Brain aromatase regulates hippocampal memory

The impact of aromatase blockade in hippocampal oscillations recorded in head-fixed female mice prompted us to investigate the consequences of suppressing brain estradiol synthesis on a hippocampal dependent memory task in freely behaving mice. With this purpose, we compared the performance of OVX female mice that carried on the novel object location task (NOL, Fig. 8A) on the fifth day of systemic treatment with vehicle (Control), the aromatase blocker letrozole (Arom Block) or the aromatase blocker and βE2 (Recovery, Fig. 8B). OVX female mice treated with vehicle showed increased preference for the displaced object during the test session (Fig. 8B, Control). This preference was not observed in OVX female mice treated with pharmacological aromatase blocker (Fig. 8B, Arom Block). The preference for the displaced object was also observed in the recovery group (Recovery, Fig. 8B). Finally, we evaluated the effect of aromatase blockade in male mice (Fig. 8C). Male mice treated with aromatase blocker showed preference for the displaced object that was similar to male mice treated with vehicle (Fig. 8C). We did not observed effects of the different treatments during the familiarization session in the total distance traveled, object exploration or object preference (Fig. S7), excluding nonspecific effects.

Fig. 8. Brain aromatase regulates hippocampal memory.

A The cognitive effect of aromatase blockade and βE2 recovery was studied using the novel object location test (NOL) with 10 min inter-trial interval between the familiarization and test sessions. ∫ B Fourteen days after ovariectomy (OVX), adult female mice received daily intraperitoneal (i.p.) injections of vehicle (Control), the aromatase blocker letrozole (LTZ, Arom Block) or the aromatase blocker LTZ+ βE2 (Recovery) for 5 days.
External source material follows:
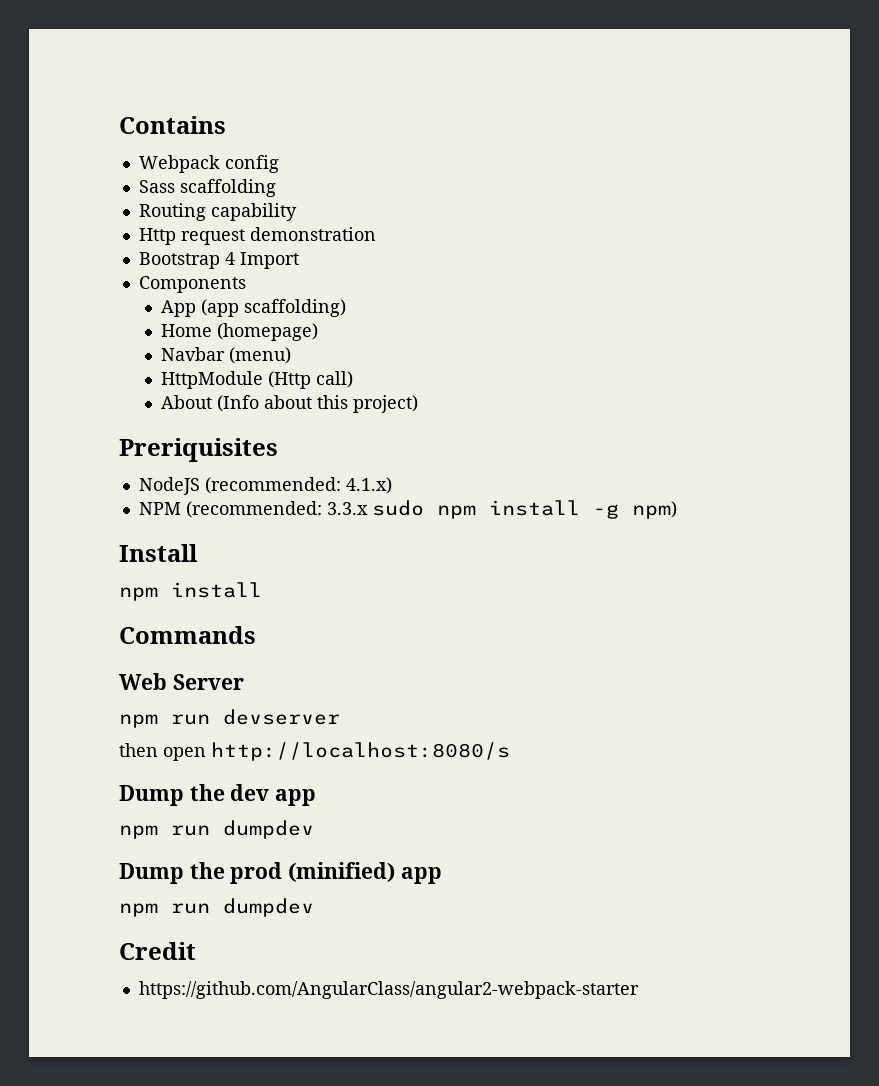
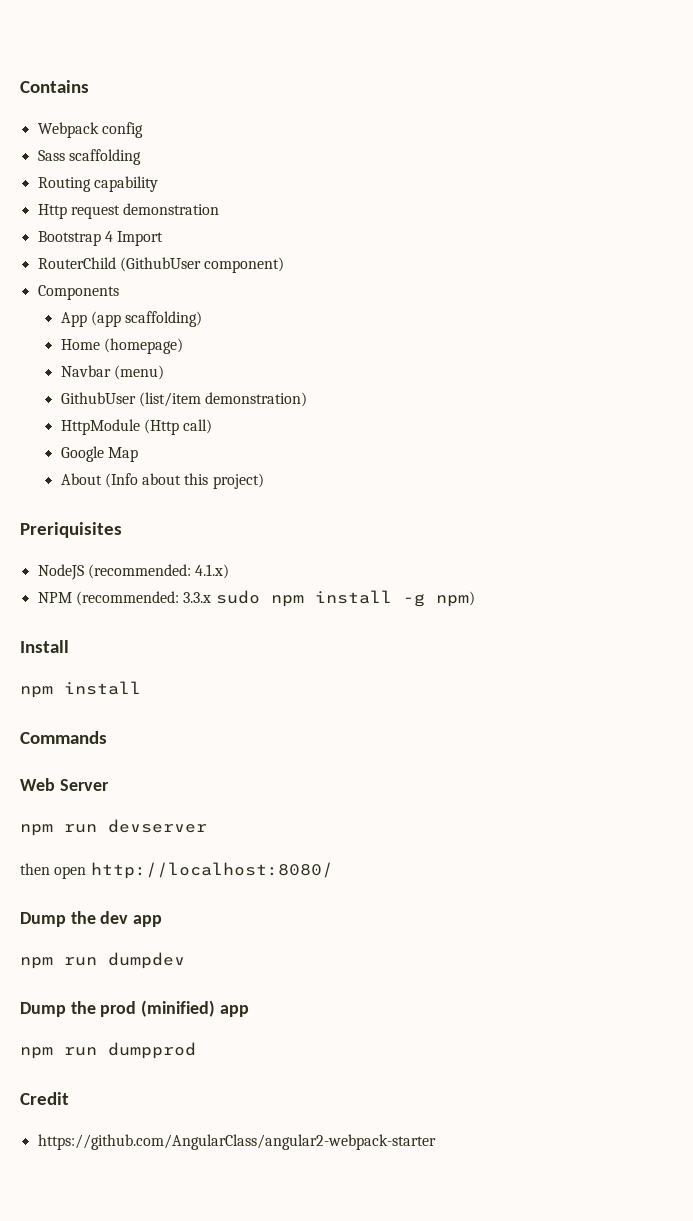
(299, 260) none -> [37,257,285,273] // RouterChild (GithubUser component)
(291, 355) none -> [60,392,308,407] // GithubUser (list/item demonstration)
(353, 379) none -> [60,446,138,462] // Google Map
[211,742,510,761] http://localhost:8080/s -> [90,862,333,879] http://localhost:8080/
[223,898,314,917] dumpdev -> [108,1042,196,1059] dumpprod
Mice performed the NOL test 90 min after the last injection. Graph represents population data. Discrimination index > 0 indicates preferential exploration of the displaced object during the test session. Dotted line represents chance levels. One sample t test (indicated below the graph): Control, t(11) = 3.41, ^#p = 0.006, Arom Block, t (18) = 0.14, n.s. p = 0.89; Recovery, t (9) = 3.67, ^#p = 0.005. One-way ANOVA (indicated above the graph): F(2, 38) = 9.12, p = 0.0006; Bonferroni’s comparison tests, C vs. Arom Block p = 0.03, Arom Block vs. Recovery p = 0.0003; n = 12, 19, 10 mice. C Adult male mice received daily intraperitoneal injections of vehicle (Control) or the aromatase blocker letrozole (Arom Block) for 5 days. Mice performed the NOL test 90 min after the last injection. Graph represents population data. Discrimination index > 0 indicates preferential exploration of the displaced object during the test session. Dotted line represents chance levels. One sample t test (indicated below the graph): Control, t (9) = 3.82, ^#p = 0.004; Arom Block, t(12) = 2.89, ^#p = 0.013. Unpaired two-tailed t test (indicated above the graph), t(21) = 0.96, n.s. p = 0.35; n = 10, 13 mice per group. Graphs represent mean ± SEM (line and bars) and individual values (circles) for each experimental condition. * and ^#p < 0.05; n.s. p > 0.05. Source data are provided as a Source Data file.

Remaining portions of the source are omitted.